INTRODUCTION: ACOG supports immediate postpartum LARC provision as a means to reduce unintended and short interval pregnancies. Immediate postpartum contraception became routinely available at Bridgeport Hospital in 2016. The aim is to determine uptake, choice, and continued use of postpartum contraception at our institution. METHODS: Using an EPIC-generated list of all deliveries at Bridgeport Hospital for calendar years 2015 and 2017. Institutional IRB waiver was obtained. After sorting for only clinic service deliveries we performed a systematic chart review of each patient looking at demographic data, pregnancy and delivery information, contraceptive choice antepartum and postpartum, and pregnancies within one year of delivery.

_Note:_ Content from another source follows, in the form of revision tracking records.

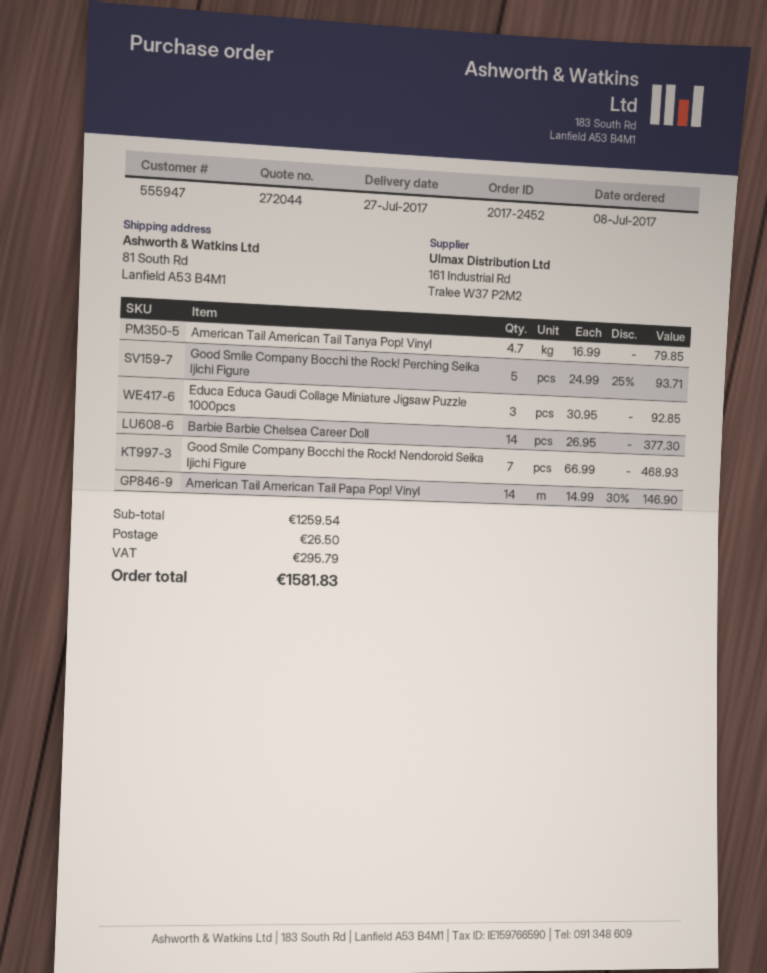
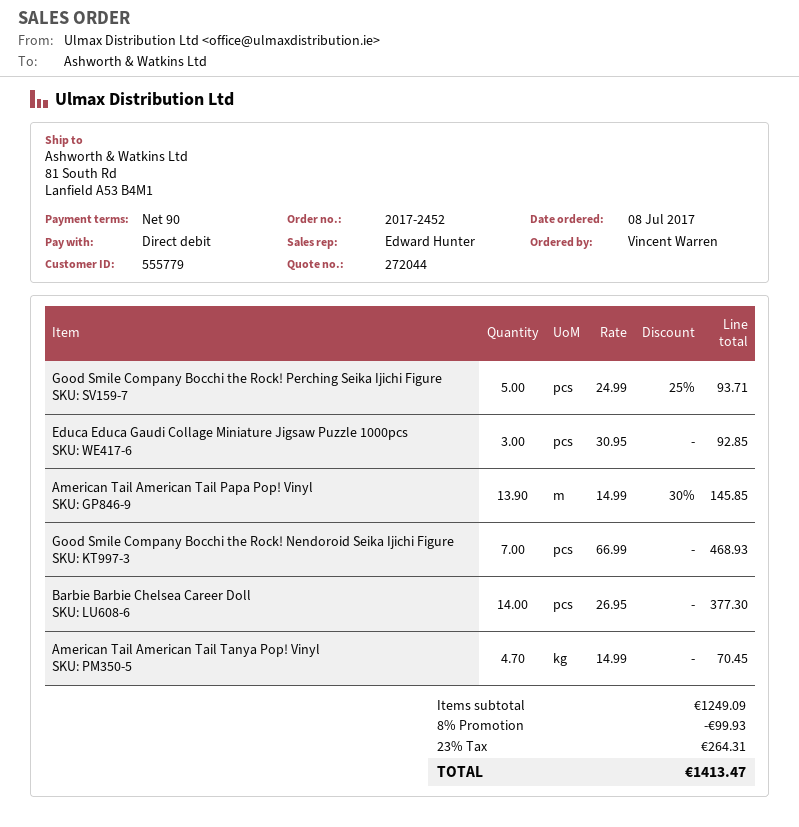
customer number: 555947 -> 555779
American Tail American Tail Tanya Pop! Vinyl: 4.7 x 16.99 = 79.85 -> 4.7 x 14.99 = 70.45
American Tail American Tail Papa Pop! Vinyl: 14 x 14.99 - 30% = 146.90 -> 13.9 x 14.99 - 30% = 145.85
subtotal: 1259.54 -> 1249.09
discount: none -> 8% = 99.93
shipping: 26.50 -> none
tax: 295.79 -> 264.31
total: 1581.83 -> 1413.47

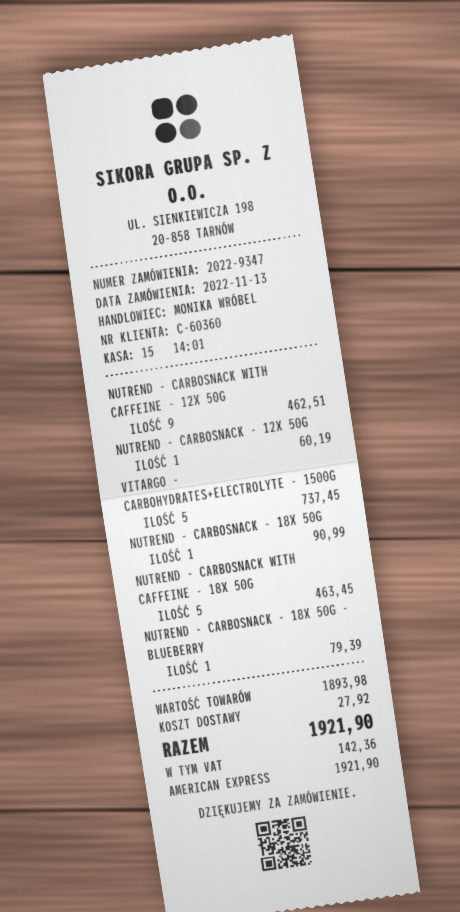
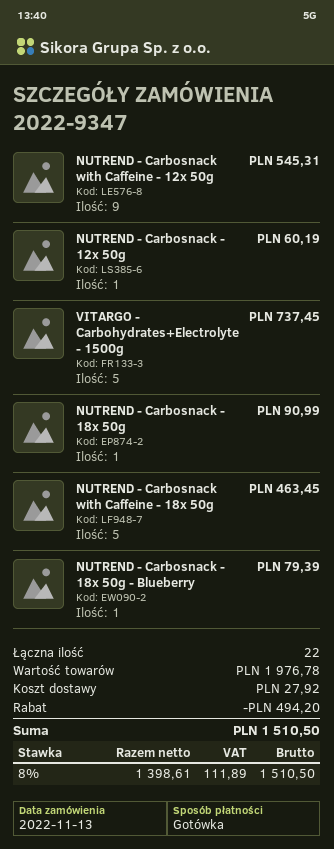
payment method: American Express -> cash
NUTREND - CARBOSNACK WITH CAFFEINE - 12X 50G: 9 for 462.51 -> 9 for 545.31
subtotal: 1893.98 -> 1976.78
discount: none -> 494.20
tax: 142.36 -> 111.89
total: 1921.90 -> 1510.50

Data collection for 2017 in still ongoing. RESULTS: In 2015 and 2017, there were 326 and 202 Bridgeport Hospital OB/GYN Clinic deliveries, respectively. The demographic characteristics were similar for both cohorts. 92% in 2015 of patients had antepartum counseling on contraception compared to 97% in 2017. In 2015, 44% desired a LARC and 59% received one. Comparatively, in 2017, 53% desired a LARC and 92% received one. Over 80% of patients returned for a postpartum visit. Among patients who had their IUD or implant removed, 75% were for side effects. The percentage of short interval pregnancies in 2015 was 12% and 13% in 2017. CONCLUSION: LARCs were the most often requested contraception, and antepartum counseling has improved. Our hospital policy allowing immediate postpartum LARCs led to the majority of patients receiving their desired method. Whether this has led to a reduction in short interval pregnancies requires further investigation.